Would you print the lines below exactly, beginning at the line that has "Portable burner gas" and stopping after the line that has "total: 17578.35 -> 17985.06"? Only those lines, and no pictures.

■ **Entries shown**
• • • • •
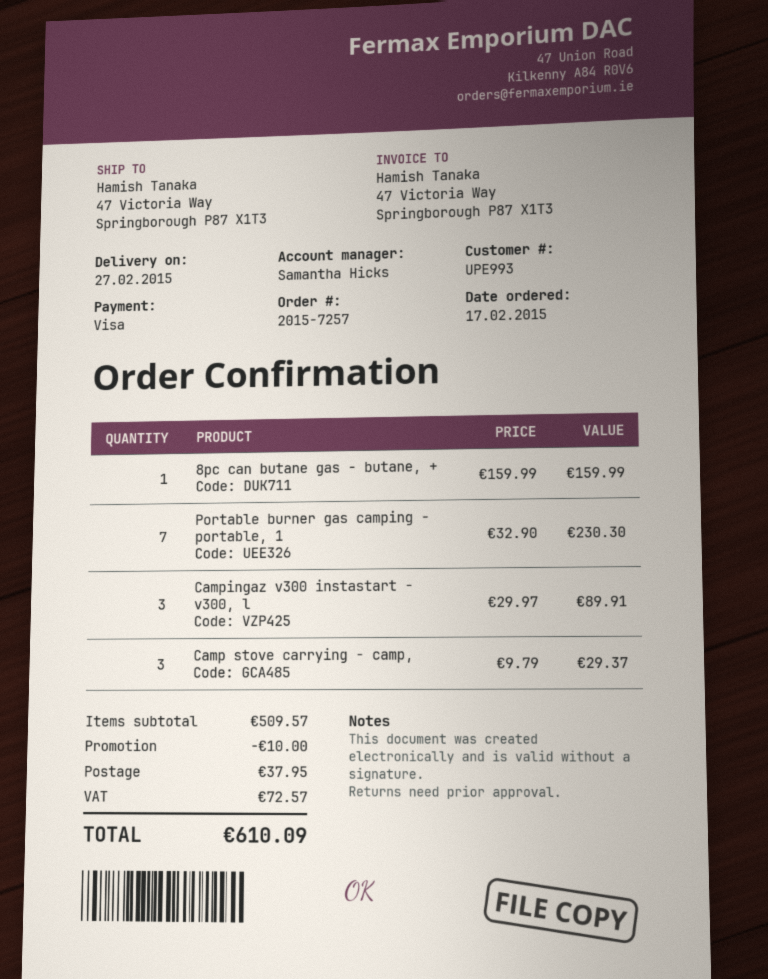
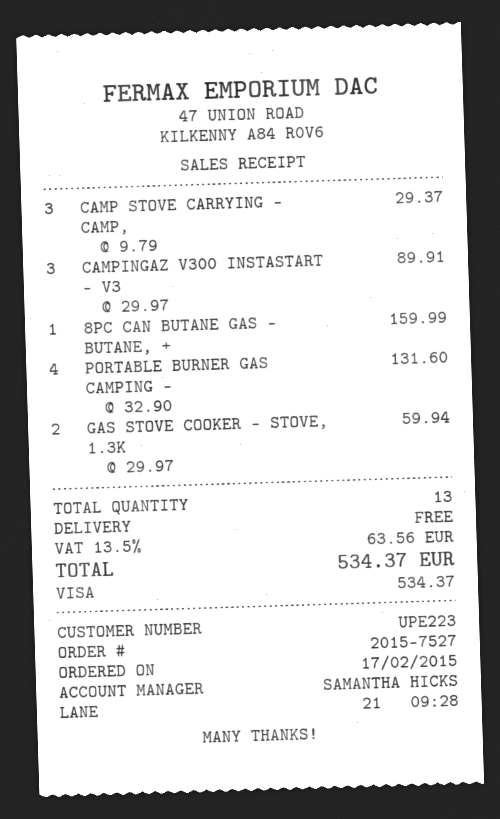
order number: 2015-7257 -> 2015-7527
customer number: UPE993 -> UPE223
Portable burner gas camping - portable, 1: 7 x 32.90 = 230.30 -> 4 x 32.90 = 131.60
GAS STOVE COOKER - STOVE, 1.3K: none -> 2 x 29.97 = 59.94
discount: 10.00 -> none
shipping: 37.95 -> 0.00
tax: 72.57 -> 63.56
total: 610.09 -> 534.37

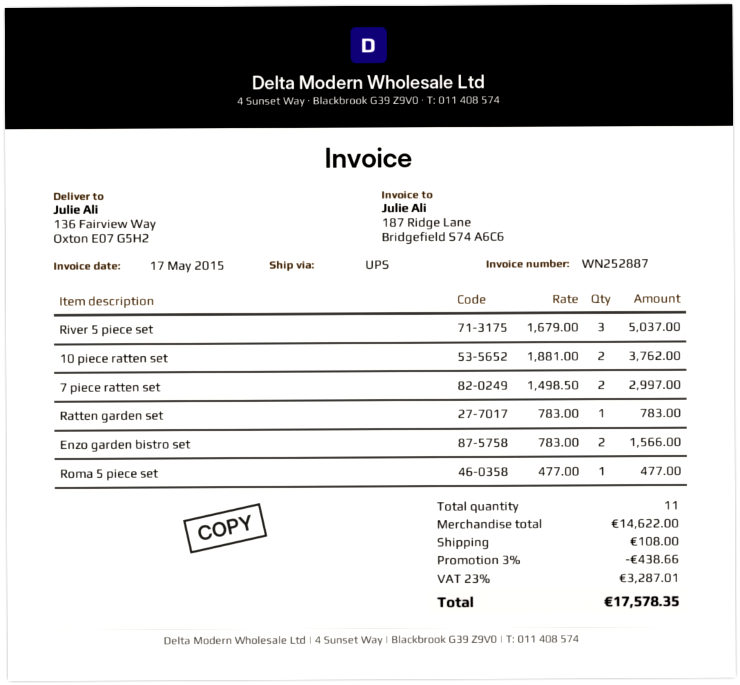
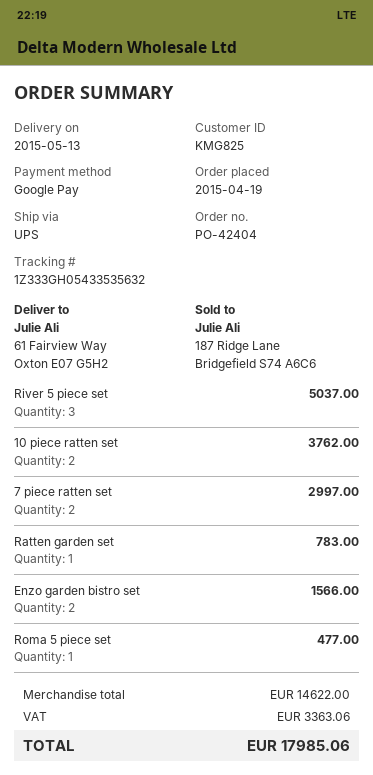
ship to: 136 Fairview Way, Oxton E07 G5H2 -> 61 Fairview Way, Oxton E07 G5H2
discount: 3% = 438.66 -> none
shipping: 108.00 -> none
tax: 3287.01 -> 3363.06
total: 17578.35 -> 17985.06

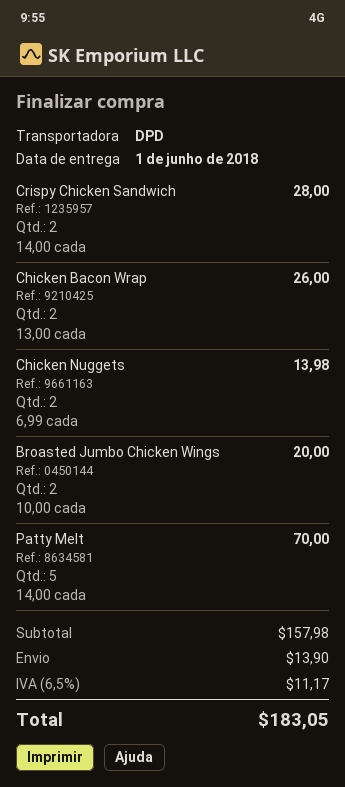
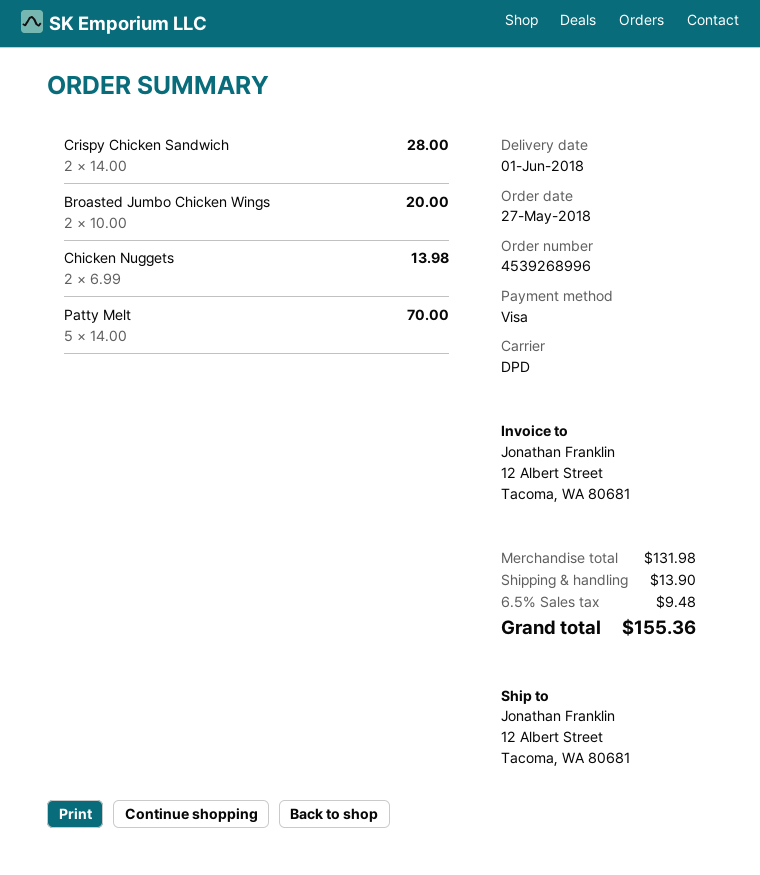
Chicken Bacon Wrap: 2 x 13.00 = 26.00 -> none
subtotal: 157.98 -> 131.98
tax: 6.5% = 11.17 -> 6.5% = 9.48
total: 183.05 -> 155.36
• • • • •
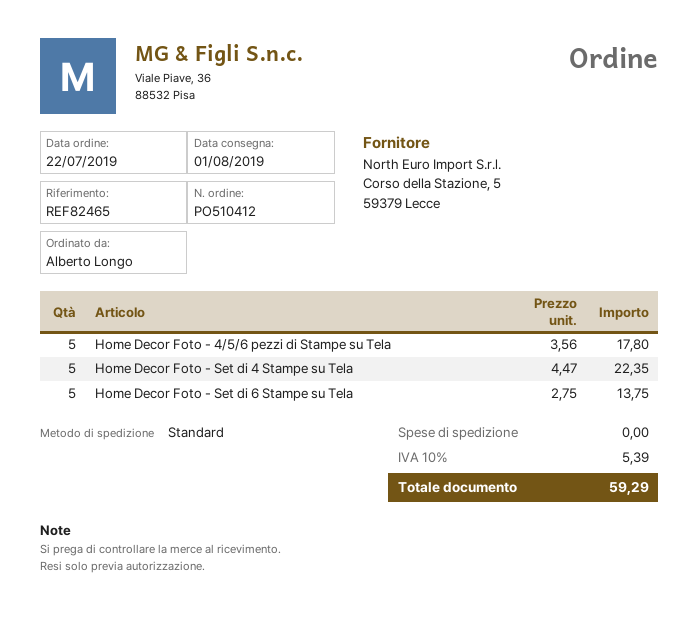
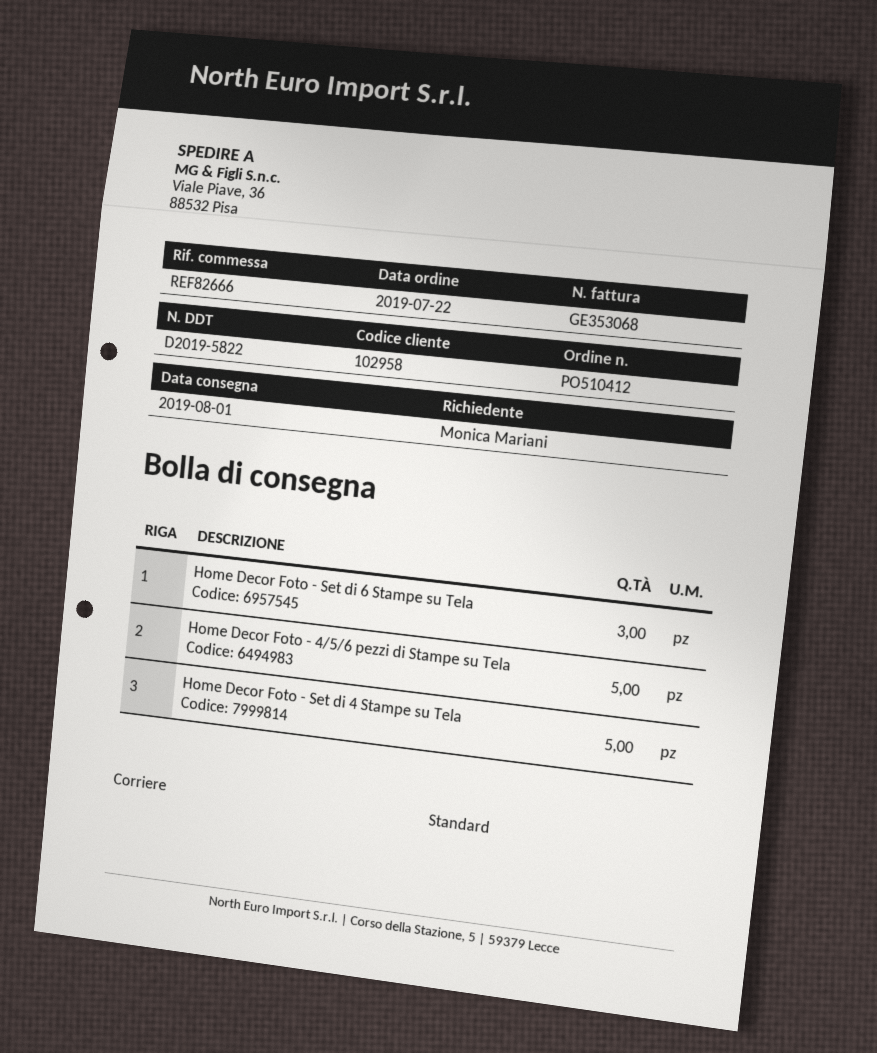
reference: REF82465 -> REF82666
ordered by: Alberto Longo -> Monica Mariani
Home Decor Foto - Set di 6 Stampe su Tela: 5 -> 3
• • • • •
■ **Result**
Portable burner gas camping - portable, 1: 7 x 32.90 = 230.30 -> 4 x 32.90 = 131.60
GAS STOVE COOKER - STOVE, 1.3K: none -> 2 x 29.97 = 59.94
discount: 10.00 -> none
shipping: 37.95 -> 0.00
tax: 72.57 -> 63.56
total: 610.09 -> 534.37

ship to: 136 Fairview Way, Oxton E07 G5H2 -> 61 Fairview Way, Oxton E07 G5H2
discount: 3% = 438.66 -> none
shipping: 108.00 -> none
tax: 3287.01 -> 3363.06
total: 17578.35 -> 17985.06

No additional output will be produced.